# [Exercise goal]
Select all lines holding the word "AUTOBAÑOS" from the entries that follow.

(Content revision data)
################

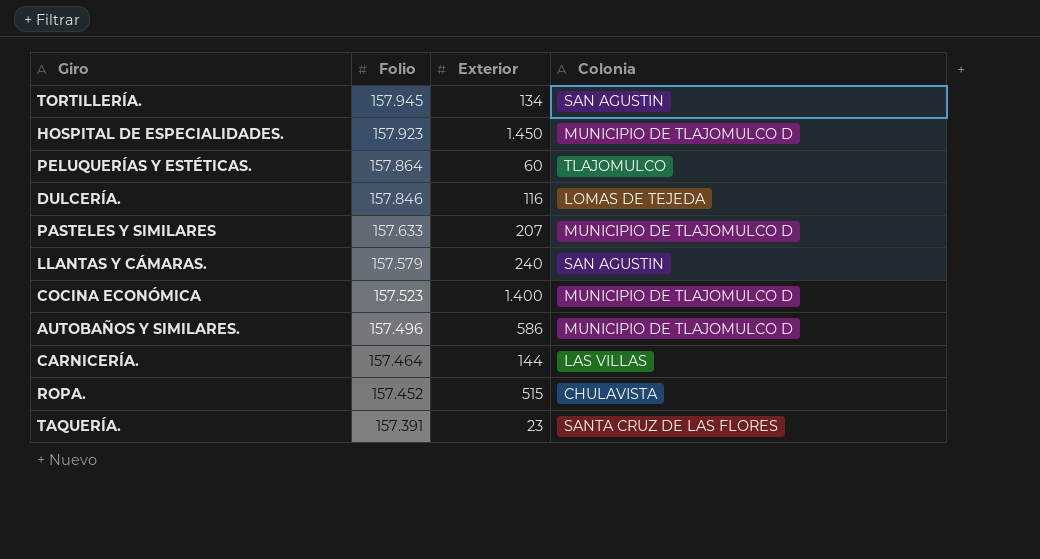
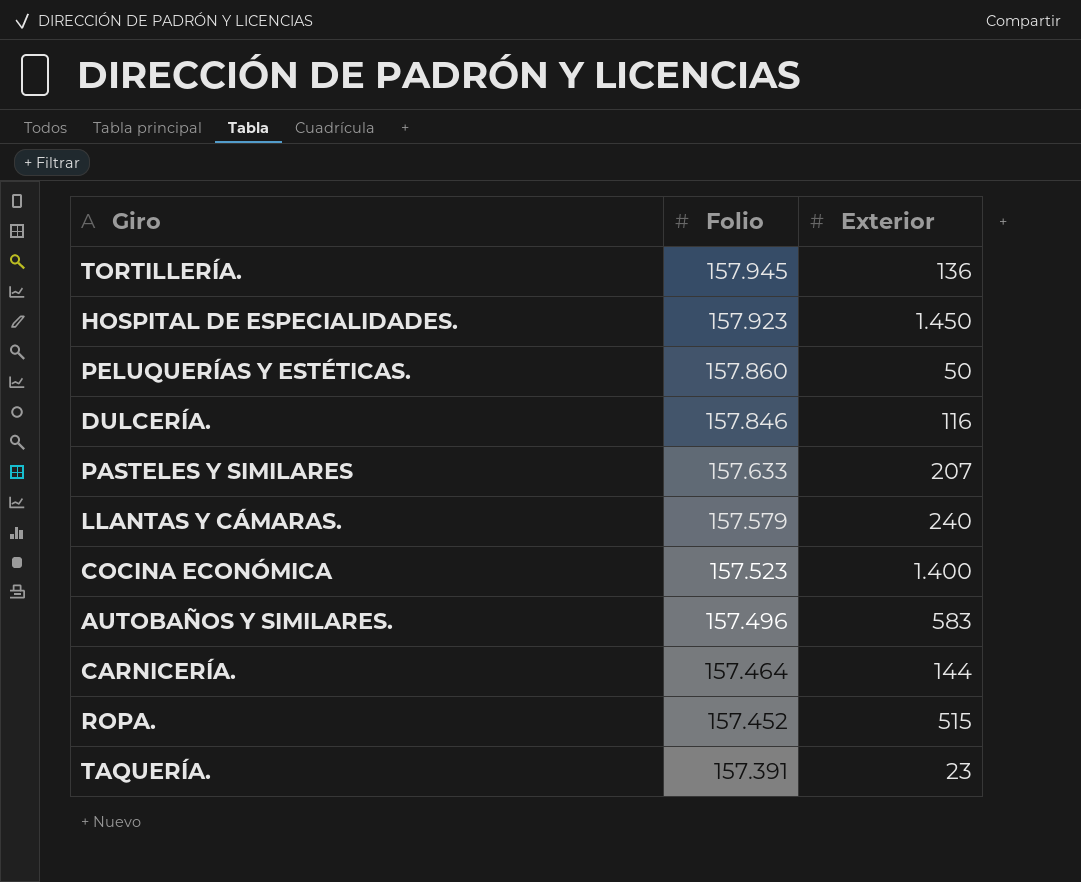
column Colonia | position: 4 -> none
TORTILLERÍA. | Exterior: 134 -> 136
PELUQUERÍAS Y ESTÉTICAS. | Folio: 157.864 -> 157.860
PELUQUERÍAS Y ESTÉTICAS. | Exterior: 60 -> 50
AUTOBAÑOS Y SIMILARES. | Exterior: 586 -> 583

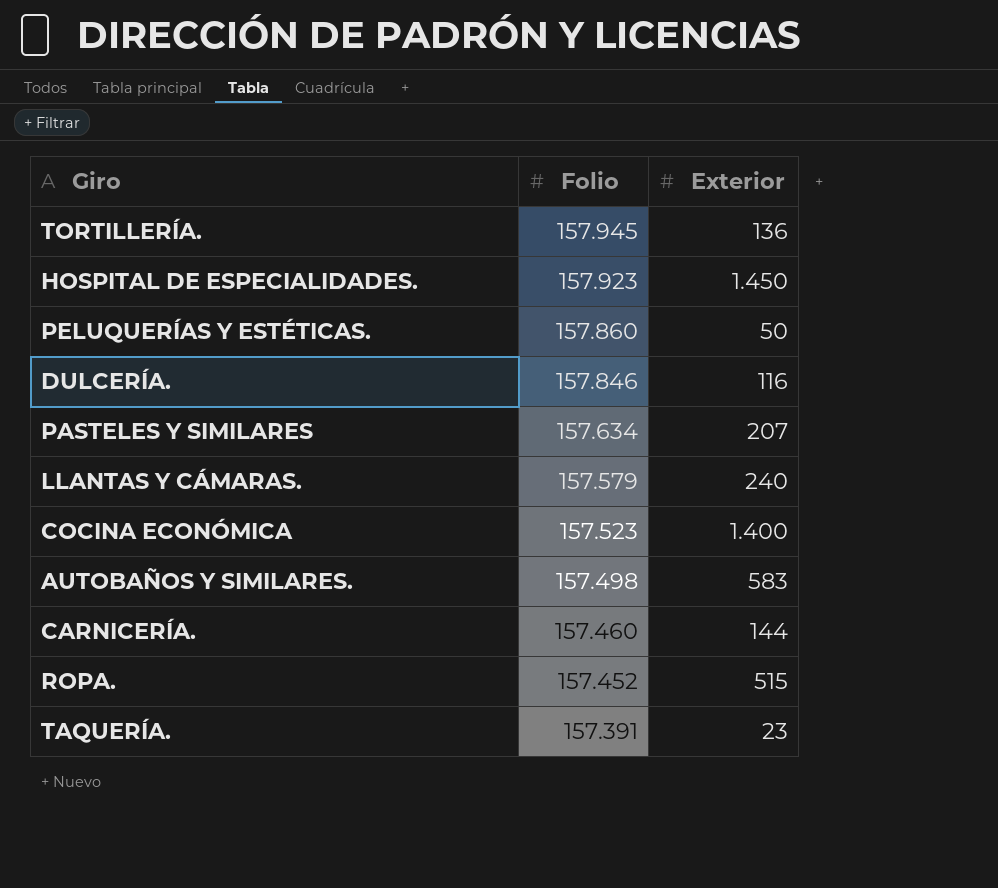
PASTELES Y SIMILARES | Folio: 157.633 -> 157.634
AUTOBAÑOS Y SIMILARES. | Folio: 157.496 -> 157.498
CARNICERÍA. | Folio: 157.464 -> 157.460

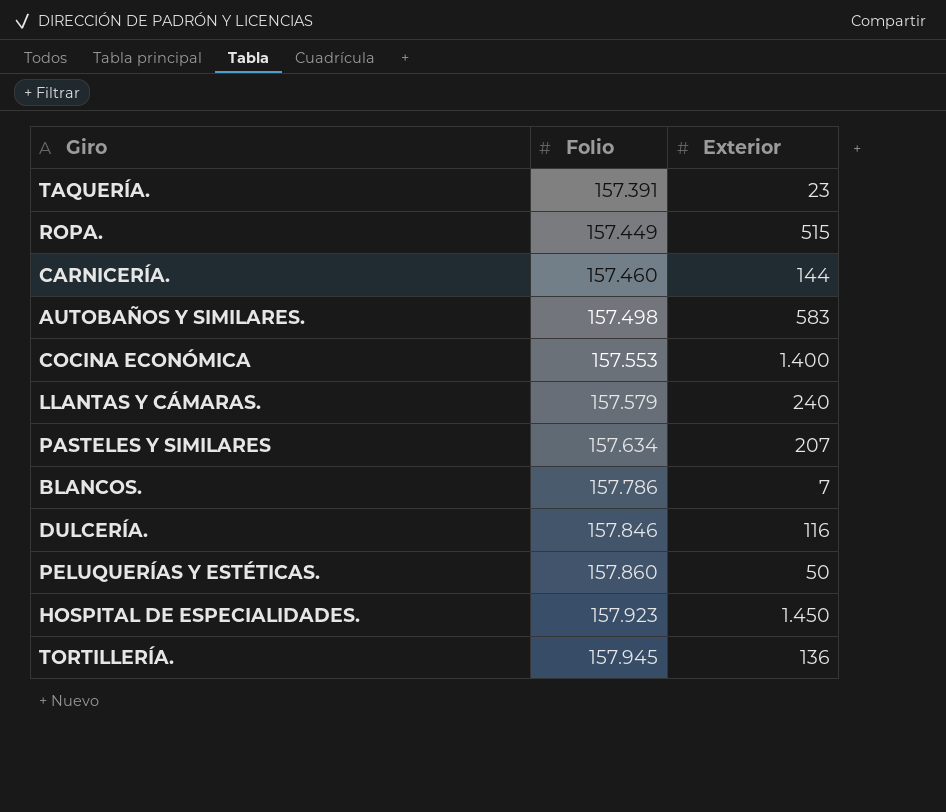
row order: Folio descending -> Folio ascending
ROPA. | Folio: 157.452 -> 157.449
COCINA ECONÓMICA | Folio: 157.523 -> 157.553
row BLANCOS.: none -> 157.786 | 7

################

# [Answer to the problem]
AUTOBAÑOS Y SIMILARES. | Exterior: 586 -> 583
AUTOBAÑOS Y SIMILARES. | Folio: 157.496 -> 157.498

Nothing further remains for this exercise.